** Opening Working data block **

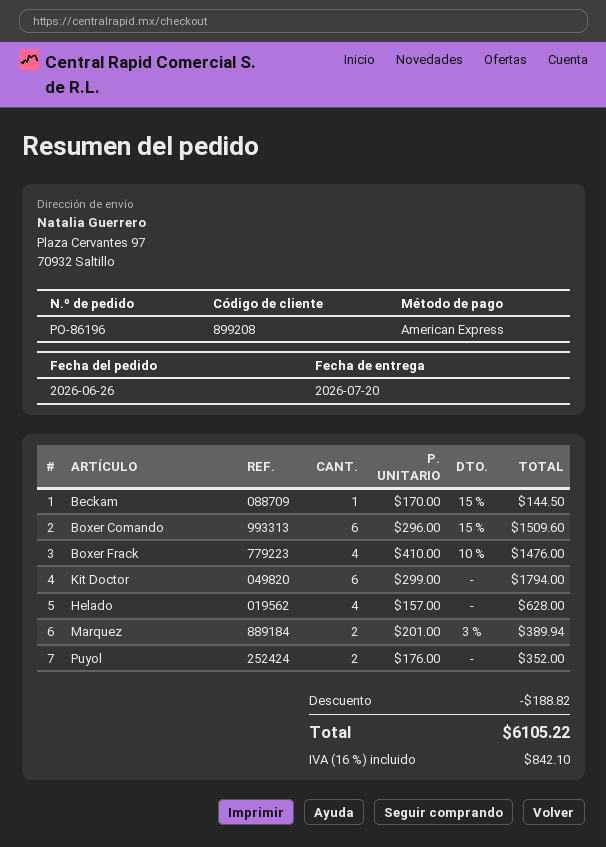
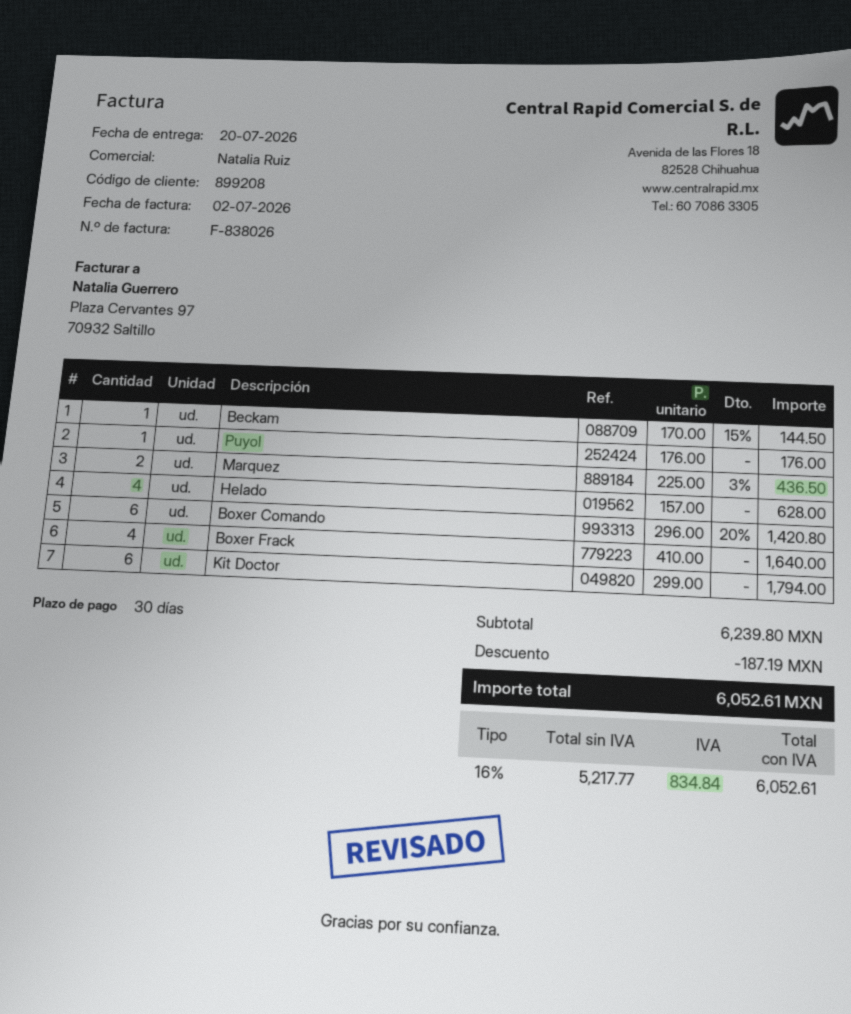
Boxer Comando: 6 x 296.00 - 15% = 1509.60 -> 6 x 296.00 - 20% = 1420.80
Boxer Frack: 4 x 410.00 - 10% = 1476.00 -> 4 x 410.00 = 1640.00
Marquez: 2 x 201.00 - 3% = 389.94 -> 2 x 225.00 - 3% = 436.50
Puyol: 2 x 176.00 = 352.00 -> 1 x 176.00 = 176.00
discount: 188.82 -> 187.19
tax: 16% = 842.10 -> 16% = 834.84
total: 6105.22 -> 6052.61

** Closing Working data block **

*The problem:* Take the line with "discount: 188.82 -> 187.19" and every line after it in the data, and please reproduce them exactly, leaving out all other lines.

*Output of the task:*
discount: 188.82 -> 187.19
tax: 16% = 842.10 -> 16% = 834.84
total: 6105.22 -> 6052.61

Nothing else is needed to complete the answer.